## What is required
Your response should consist of one number, the count of lines below that contain "items".

## Provided material
━━━

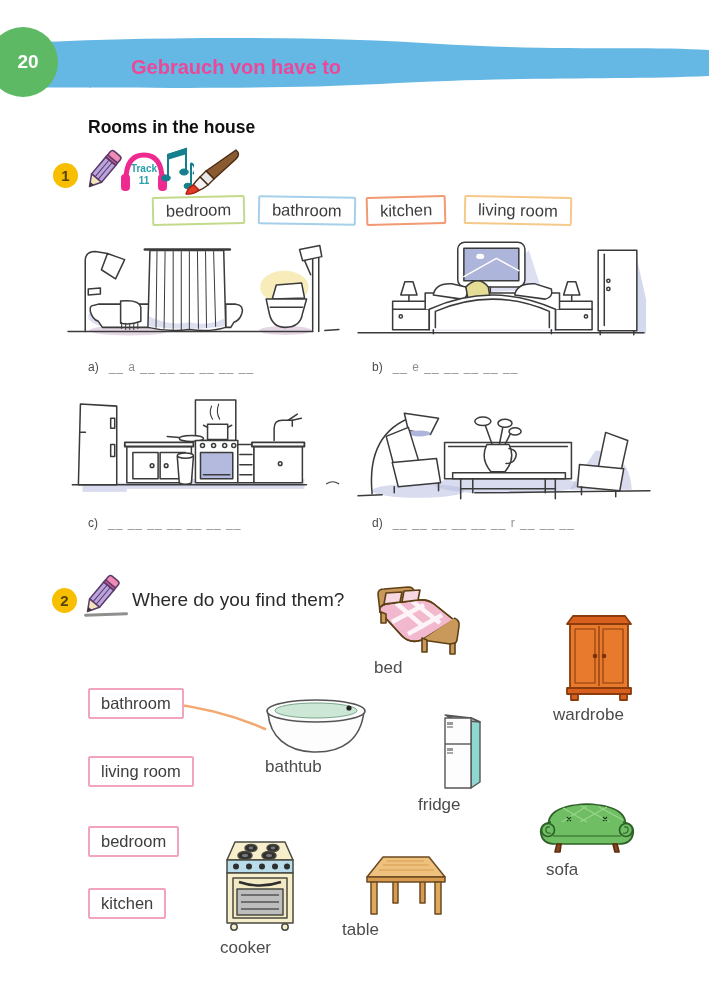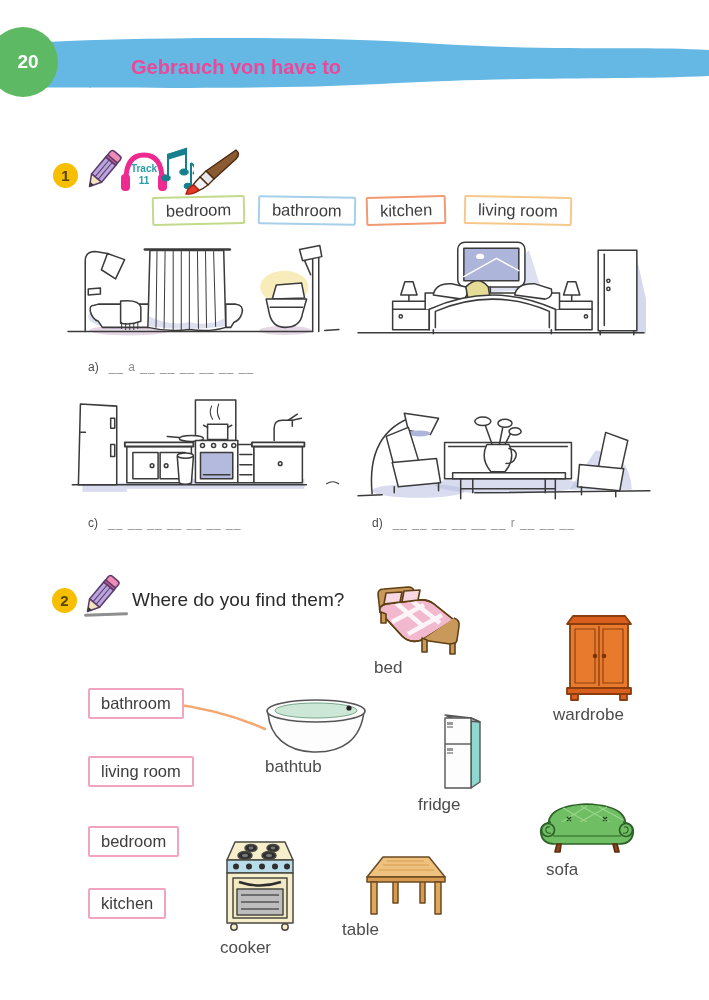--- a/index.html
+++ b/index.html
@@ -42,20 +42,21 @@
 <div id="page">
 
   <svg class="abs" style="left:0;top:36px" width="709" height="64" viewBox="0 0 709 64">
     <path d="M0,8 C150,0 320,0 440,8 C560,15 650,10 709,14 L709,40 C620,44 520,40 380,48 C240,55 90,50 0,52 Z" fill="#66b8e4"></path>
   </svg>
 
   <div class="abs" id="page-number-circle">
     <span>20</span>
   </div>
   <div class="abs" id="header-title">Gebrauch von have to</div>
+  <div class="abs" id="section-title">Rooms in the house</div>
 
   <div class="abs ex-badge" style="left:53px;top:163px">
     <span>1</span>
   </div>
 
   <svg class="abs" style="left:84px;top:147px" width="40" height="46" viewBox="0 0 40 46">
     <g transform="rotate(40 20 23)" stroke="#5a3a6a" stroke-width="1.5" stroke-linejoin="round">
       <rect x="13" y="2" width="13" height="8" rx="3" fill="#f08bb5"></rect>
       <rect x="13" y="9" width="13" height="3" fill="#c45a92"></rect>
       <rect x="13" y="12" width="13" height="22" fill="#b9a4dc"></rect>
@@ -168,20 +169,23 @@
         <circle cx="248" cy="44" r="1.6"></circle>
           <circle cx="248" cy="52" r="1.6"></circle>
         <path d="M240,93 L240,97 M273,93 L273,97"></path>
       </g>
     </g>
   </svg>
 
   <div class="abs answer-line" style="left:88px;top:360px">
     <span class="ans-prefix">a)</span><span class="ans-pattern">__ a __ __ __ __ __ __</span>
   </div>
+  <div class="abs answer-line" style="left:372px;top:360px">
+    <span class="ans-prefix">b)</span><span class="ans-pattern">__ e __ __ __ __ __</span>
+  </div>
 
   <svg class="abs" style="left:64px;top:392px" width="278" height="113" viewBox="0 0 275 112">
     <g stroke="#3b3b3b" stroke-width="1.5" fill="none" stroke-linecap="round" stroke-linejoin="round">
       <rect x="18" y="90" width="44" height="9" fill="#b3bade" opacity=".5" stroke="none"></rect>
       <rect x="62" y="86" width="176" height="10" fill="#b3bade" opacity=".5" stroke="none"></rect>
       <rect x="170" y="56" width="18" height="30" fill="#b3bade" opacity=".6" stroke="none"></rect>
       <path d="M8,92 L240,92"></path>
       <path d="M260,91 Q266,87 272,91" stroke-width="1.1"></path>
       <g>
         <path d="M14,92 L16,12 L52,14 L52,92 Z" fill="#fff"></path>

━━━

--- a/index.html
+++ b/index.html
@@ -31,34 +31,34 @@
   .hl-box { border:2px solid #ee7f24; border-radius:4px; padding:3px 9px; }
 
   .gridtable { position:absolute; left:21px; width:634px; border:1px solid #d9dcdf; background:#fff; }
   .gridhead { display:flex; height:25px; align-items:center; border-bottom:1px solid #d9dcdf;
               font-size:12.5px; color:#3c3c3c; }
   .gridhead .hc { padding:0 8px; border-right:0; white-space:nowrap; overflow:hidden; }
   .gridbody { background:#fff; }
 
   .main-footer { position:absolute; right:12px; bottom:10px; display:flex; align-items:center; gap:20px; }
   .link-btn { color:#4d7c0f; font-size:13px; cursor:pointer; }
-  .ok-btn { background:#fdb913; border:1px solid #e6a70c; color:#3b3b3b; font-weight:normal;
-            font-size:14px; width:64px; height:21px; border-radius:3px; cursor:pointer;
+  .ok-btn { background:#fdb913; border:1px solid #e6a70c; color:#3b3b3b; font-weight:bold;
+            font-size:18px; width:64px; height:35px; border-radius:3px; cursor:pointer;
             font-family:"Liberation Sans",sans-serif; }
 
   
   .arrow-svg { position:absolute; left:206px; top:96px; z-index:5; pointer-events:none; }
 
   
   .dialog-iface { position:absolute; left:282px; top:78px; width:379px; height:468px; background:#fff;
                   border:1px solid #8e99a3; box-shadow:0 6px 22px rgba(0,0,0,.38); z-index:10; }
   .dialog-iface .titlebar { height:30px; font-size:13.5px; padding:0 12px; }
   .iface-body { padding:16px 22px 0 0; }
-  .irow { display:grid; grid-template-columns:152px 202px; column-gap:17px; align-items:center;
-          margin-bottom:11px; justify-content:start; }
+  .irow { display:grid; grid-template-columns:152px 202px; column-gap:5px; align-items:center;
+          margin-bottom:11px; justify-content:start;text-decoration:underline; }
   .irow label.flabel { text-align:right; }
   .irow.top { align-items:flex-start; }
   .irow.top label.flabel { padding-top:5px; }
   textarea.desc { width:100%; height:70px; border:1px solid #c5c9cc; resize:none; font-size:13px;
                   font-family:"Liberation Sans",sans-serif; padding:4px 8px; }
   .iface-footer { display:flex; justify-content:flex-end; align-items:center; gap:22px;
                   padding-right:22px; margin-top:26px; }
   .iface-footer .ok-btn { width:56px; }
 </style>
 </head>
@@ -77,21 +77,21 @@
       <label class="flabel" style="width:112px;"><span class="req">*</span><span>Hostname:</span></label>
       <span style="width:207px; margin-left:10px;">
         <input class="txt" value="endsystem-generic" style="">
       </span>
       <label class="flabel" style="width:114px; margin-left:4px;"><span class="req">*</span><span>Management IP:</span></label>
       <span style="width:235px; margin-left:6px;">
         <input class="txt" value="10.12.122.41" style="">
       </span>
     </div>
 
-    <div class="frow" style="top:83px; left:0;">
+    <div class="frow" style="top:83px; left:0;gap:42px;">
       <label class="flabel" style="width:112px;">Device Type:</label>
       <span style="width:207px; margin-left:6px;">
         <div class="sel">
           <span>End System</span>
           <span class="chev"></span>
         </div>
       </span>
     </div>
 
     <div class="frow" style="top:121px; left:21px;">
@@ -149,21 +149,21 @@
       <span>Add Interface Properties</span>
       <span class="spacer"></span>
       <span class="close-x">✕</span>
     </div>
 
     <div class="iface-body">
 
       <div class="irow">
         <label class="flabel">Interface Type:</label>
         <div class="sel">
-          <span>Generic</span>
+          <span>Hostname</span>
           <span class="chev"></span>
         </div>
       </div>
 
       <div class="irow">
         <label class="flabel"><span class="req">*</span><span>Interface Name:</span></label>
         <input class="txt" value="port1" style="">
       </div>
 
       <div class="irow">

━━━

## Response for this exercise
6